They Winter With the Sage; and Thereafter Come Again to Vale Turris

Thus with no peril and little pain they came to the Sage's hermitage; and whereas the autumn was now wearing, and it was not to be looked for that they should cross even the mountains west of Goldburg, let alone those to the west of Cheaping Knowe, when winter had once set in, Ralph and Ursula took the Sage's bidding to abide the winter through with him, and set forth on their journey again when spring should be fairly come and the mountain ways be clear of snow.

So they dwelt there happily enough; for they helped the Sage in his husbandry, and he enforced him to make them cheer, and read in the ancient book to them, and learned them as much as it behoved them to hearken; and told them tales of past time.

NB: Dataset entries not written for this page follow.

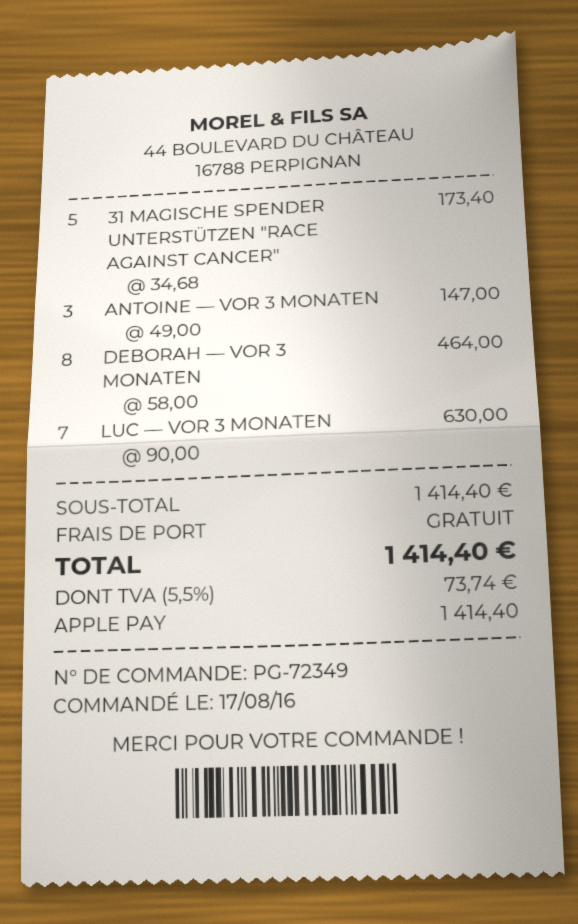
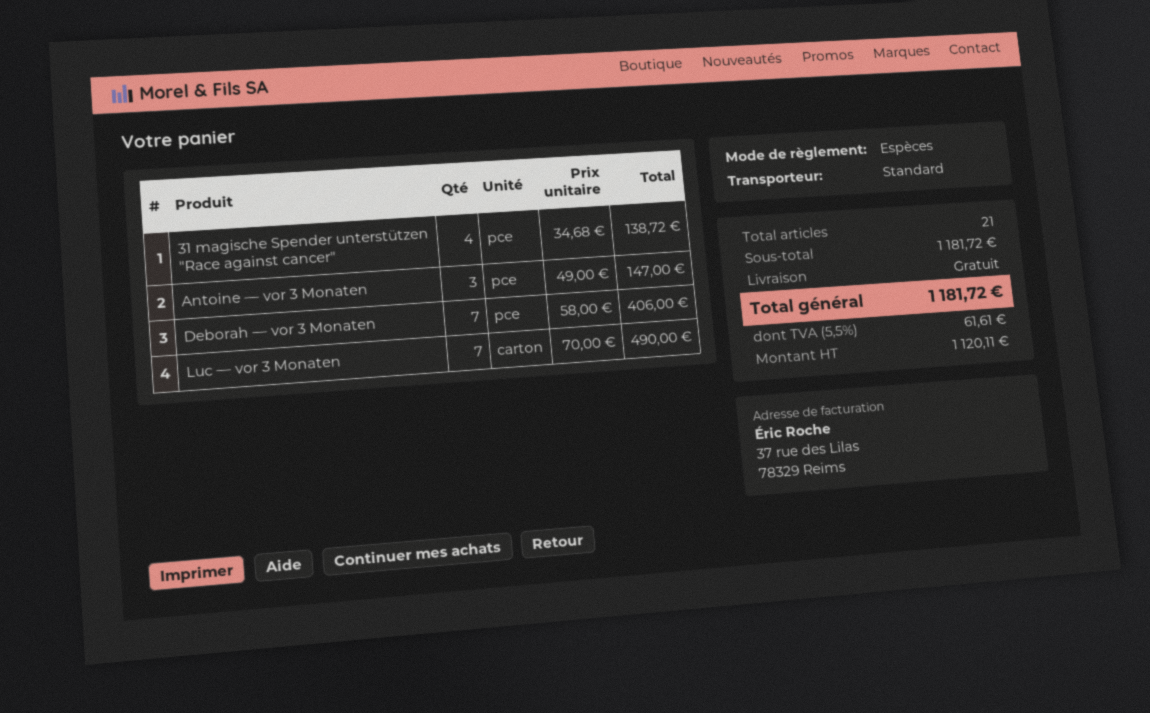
payment method: Apple Pay -> cash
31 MAGISCHE SPENDER UNTERSTÜTZEN "RACE AGAINST CANCER": 5 x 34.68 = 173.40 -> 4 x 34.68 = 138.72
DEBORAH — VOR 3 MONATEN: 8 x 58.00 = 464.00 -> 7 x 58.00 = 406.00
LUC — VOR 3 MONATEN: 7 x 90.00 = 630.00 -> 7 x 70.00 = 490.00
subtotal: 1414.40 -> 1181.72
tax: 5.5% = 73.74 -> 5.5% = 61.61
total: 1414.40 -> 1181.72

Thereafter when May was at hand they set out on their road, and whereas the Sage knew the wood well, he made a long story short by bringing them to Vale Turris in four days' time.  But when they rode down into the dale, they saw the plain meads below the Tower all bright with tents and booths, and much folk moving about amidst them; here and there amidst the roofs of cloth withal was showing the half finished frame of a timber house a-building. But now as they looked and wondered what might be toward, a half score of weaponed men rode up to them and bade them, but courteously, to come with them to see their Lord.  The Sage drew forth his let-pass thereat; but the leader of the riders said, as he shook his head: "That is good for thee, father; but these two knights must needs give an account of themselves:  for my lord is minded to put down all lifting throughout his lands; therefore hath he made the meshes of his net small. But if these be thy friends it will be well.  Therefore thou art free to come with them and bear witness to their good life."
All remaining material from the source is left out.